There are many challenges that felons face when released. From finding decent housing to gainful employment, the world does not make it easy.
Many people take a dim view of crime and those that commit such acts. They often discriminate against felons, without realizing the negative impact. Without support, felons can relapse and return to their bad ways.
Upon release, many seek to find a place that is welcoming. Here we will discuss the most felon friendly states there are and why.
Making a fresh start where you will be given a fair chance is highly desirable. Finding a place that helps you find a job and settle back into normal life is what felons need. It is likely to reduce the risk of recidivism, lessening the burden on taxpayers.
To determine what states make for felony friendly, we need to consider several factors.
Job support is a key issue. States that place limits on how far background checks help felons to secure work. This is because once the limit is passed, there is a reduced chance their felonies will be discovered.
Recidivism rates are also another good indicator of what support felons get. The more help in finding jobs and good housing, the lower the chance felons will land back in prison.
The risk of recidivism is particularly high during the first three years after release. Thus we also need to consider re-entry programs.
These are support programs that help deal with the most immediate challenges felons meet on release. It could be substance abuse, housing, or even job search.
Another consideration for some is the restoration of civil rights like gun ownership and voting.
Let’s now look at the states leading in resolving these issues.
This state is highly attractive to felons thanks to the 7-year limit on background checks. This is from conviction.
Credit Reporting Agencies will not divulge any arrest, indictment, or conviction that is over 7 years old. This rule applies to all income levels.
For those that partake of marijuana, reporting stops past 2 years.
All felony and some misdemeanor offenders ae given a lifetime ban on gun ownership. Only those that are in prison or on parole are ineligible to vote.
The state also has 14 well-organized re-entry programs. They focus on such areas as educational services, vocational training, and job placement. Several are faith-based and have been running for several decades.
On the downside, California does have a 3-year recidivism rate of over 40%.
Nevada also has a 7- year limit on reporting, with no cap on salaries. This is further supported by 6 re-entry programs.
These programs focus on housing, education services, vocational training, job search, and counseling.

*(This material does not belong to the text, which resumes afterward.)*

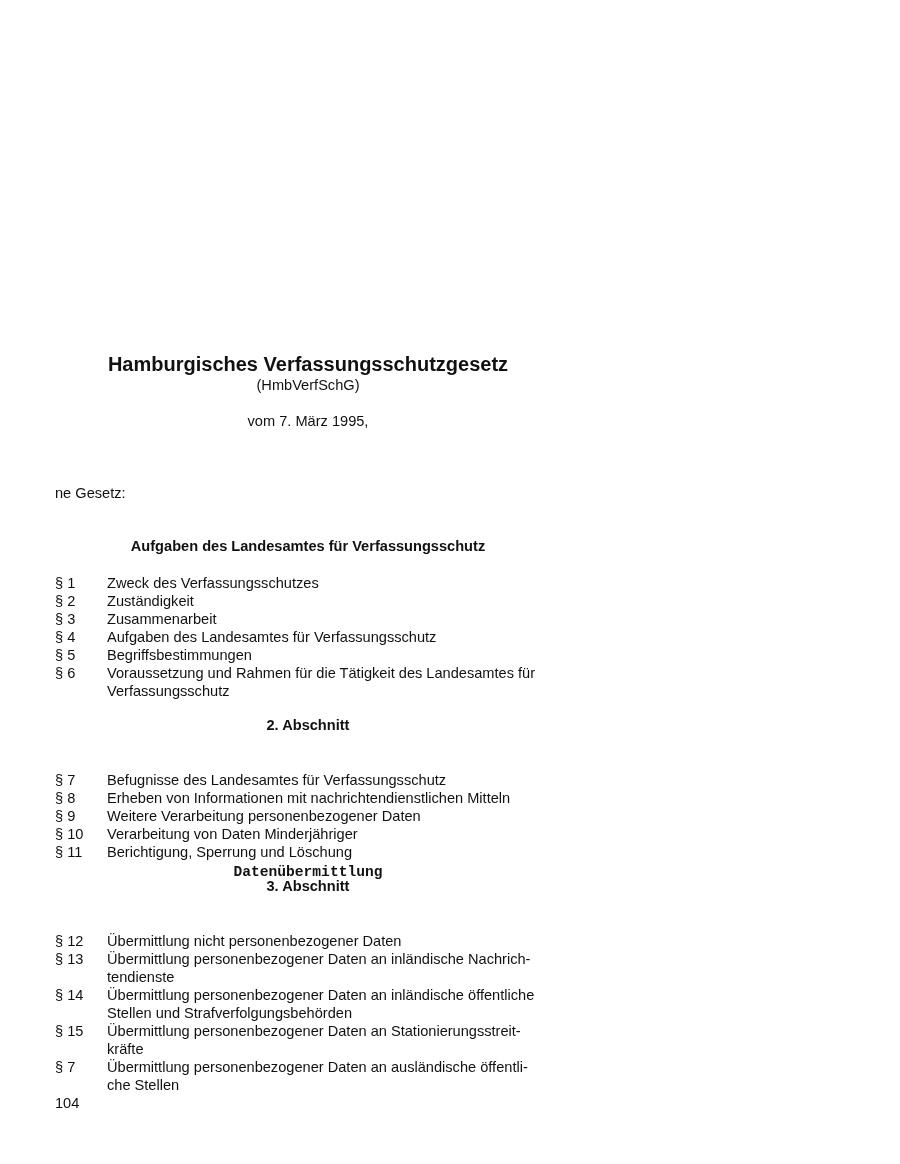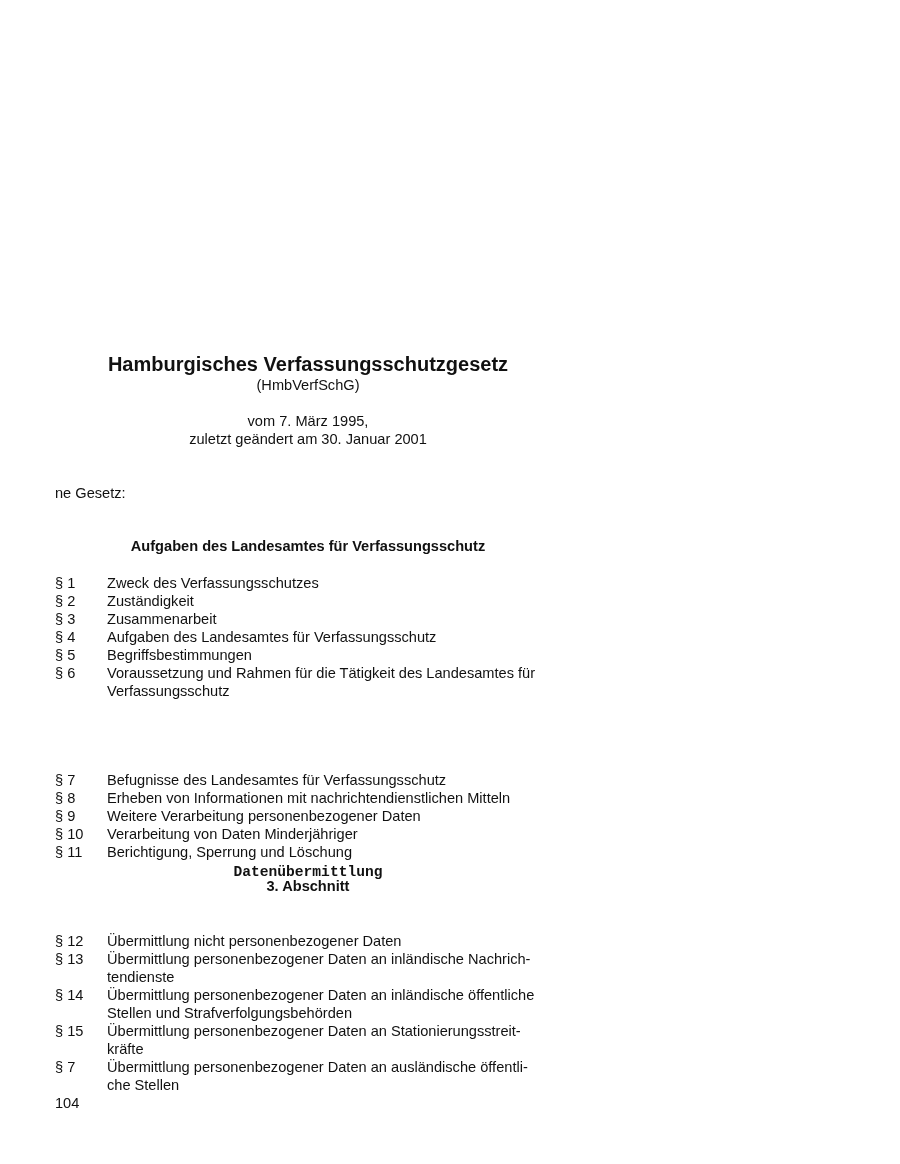"zuletzt geändert am 30. Januar" div.abs { html: <div>zuletzt geändert am 30. Januar 2001</div> -> none }
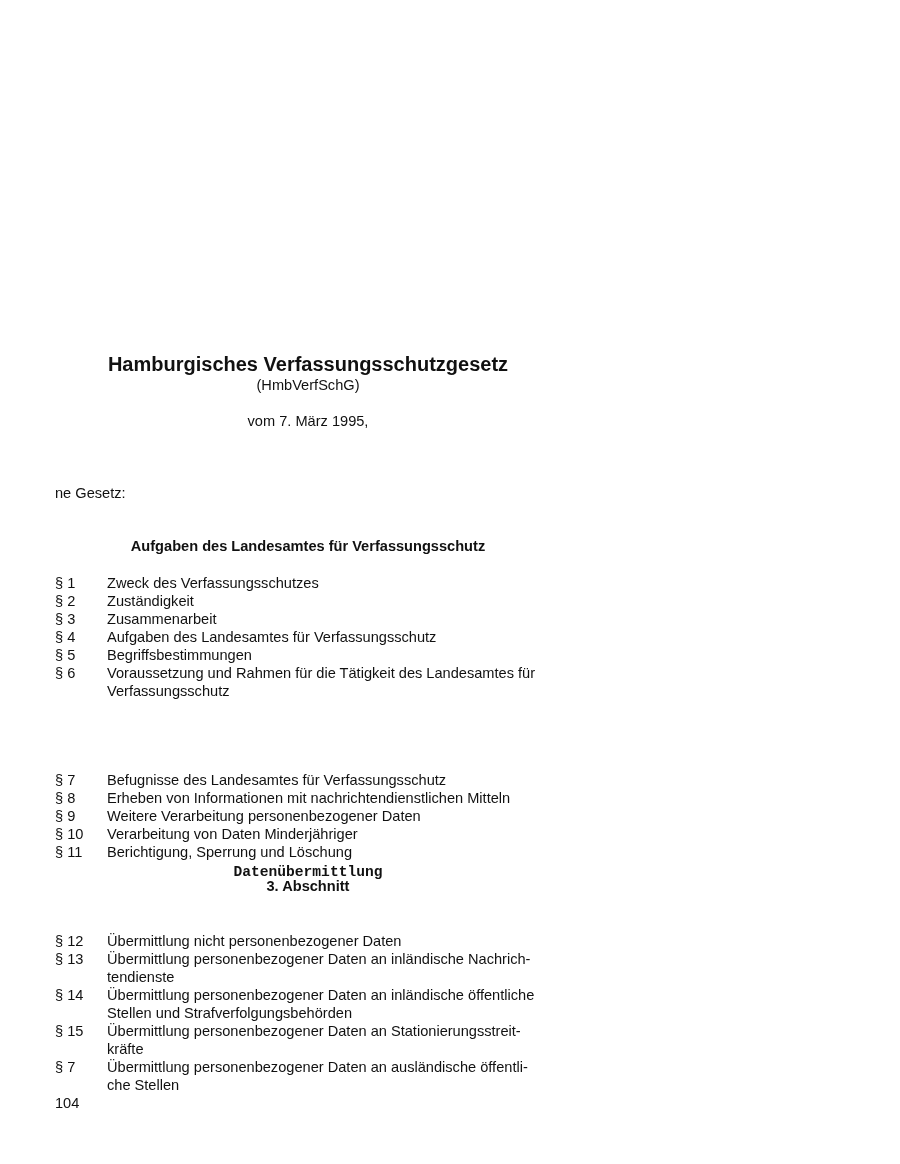"2. Abschnitt" div.abs { html: none -> <div>2. Abschnitt</div> }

Several also offer support to families with felons.
For those with substance abuse problems, the Foundation for Recovery offers peer support and counseling. There is also a re-entry program focused on helping veterans that have been imprisoned to avoid homelessness.
Recent laws now allow anyone released from prison to vote. This restoration is automatic, without any other conditions.
The state has a 3-year recidivism rate of just under 30%.
This state has a 10-year reporting limit. The state does have ban-the-box laws that prevent employers from asking questions about criminal past.
Like a blind test, they must first assess if the candidate is best qualified otherwise. It is only thereafter that they can conduct a background check. This is particularly good protection for felons with requisite skills and experience for the job.
The reporting limit does however have a cap of $20,000. That means with a salary that is any higher, the criminal records become entirely discoverable.
Voting rights are restored once a felon is no longer under the authority of the prison service. That means they must be released and completed any parole or probation.
Gun rights are permanently stripped for felons and domestic violence offenders.
Washington does however have 14 ex-offender rehabilitation and re-entry programs. They aid felons in finding housing, legal aid, counseling, and job training. The state has a 3-year recidivism rate of 32%.
Another good state when it comes to allowing felons accessing jobs. Montana has a 7-year reporting limit that CRAs abide by. There is no salary cap on this.
Felons may return to voting upon release, but need to re-register. Violent felons are however denied firearm rights.
The state has 3 re-entry programs. These programs assist with substance abuse issues, housing, and job training.
The Community Counselling, and Correctional Services (CCCS) is noteworthy for the wide variety of programs. They operate in 3 states, including Montana. They offer everything from drug rehab to shelters for juveniles.
Sadly, Montana does have a dismal 3-year recidivism rate of about 42%.
Criminal background checks have a 7-year reporting limit in New Mexico. This applies to all salary levels.
New Mexico restores voting rights upon completion of one’s sentencing. This includes prison term, parole, fines, and any restitution. The same applies to jury duty.
Felons may also have their firearm rights restored, after a ten-year waiting period. This is after the completion of the sentence, including probation.
On the downside, the state only has 9 re-entry programs. They assist with housing needs, substance abuse problems, education, and workforce training.
Despite all these merits, the state does have one of the highest 3-year recidivism rates at 46%.
There is no one single paradise state for felons. There are however those that try to bring down barriers to employment. And attempt to restore some civil liberties while supporting re-entry.
Each felon needs to consider their personal situation. From here they can choose which factors matter most and pick a state that matches their need.
Those with job skills and some savings may not need as much re-entry assistance. They may rather need job placement support and civil rights restoration.
With a little research, you can pick out which state best fits your needs and lifestyle.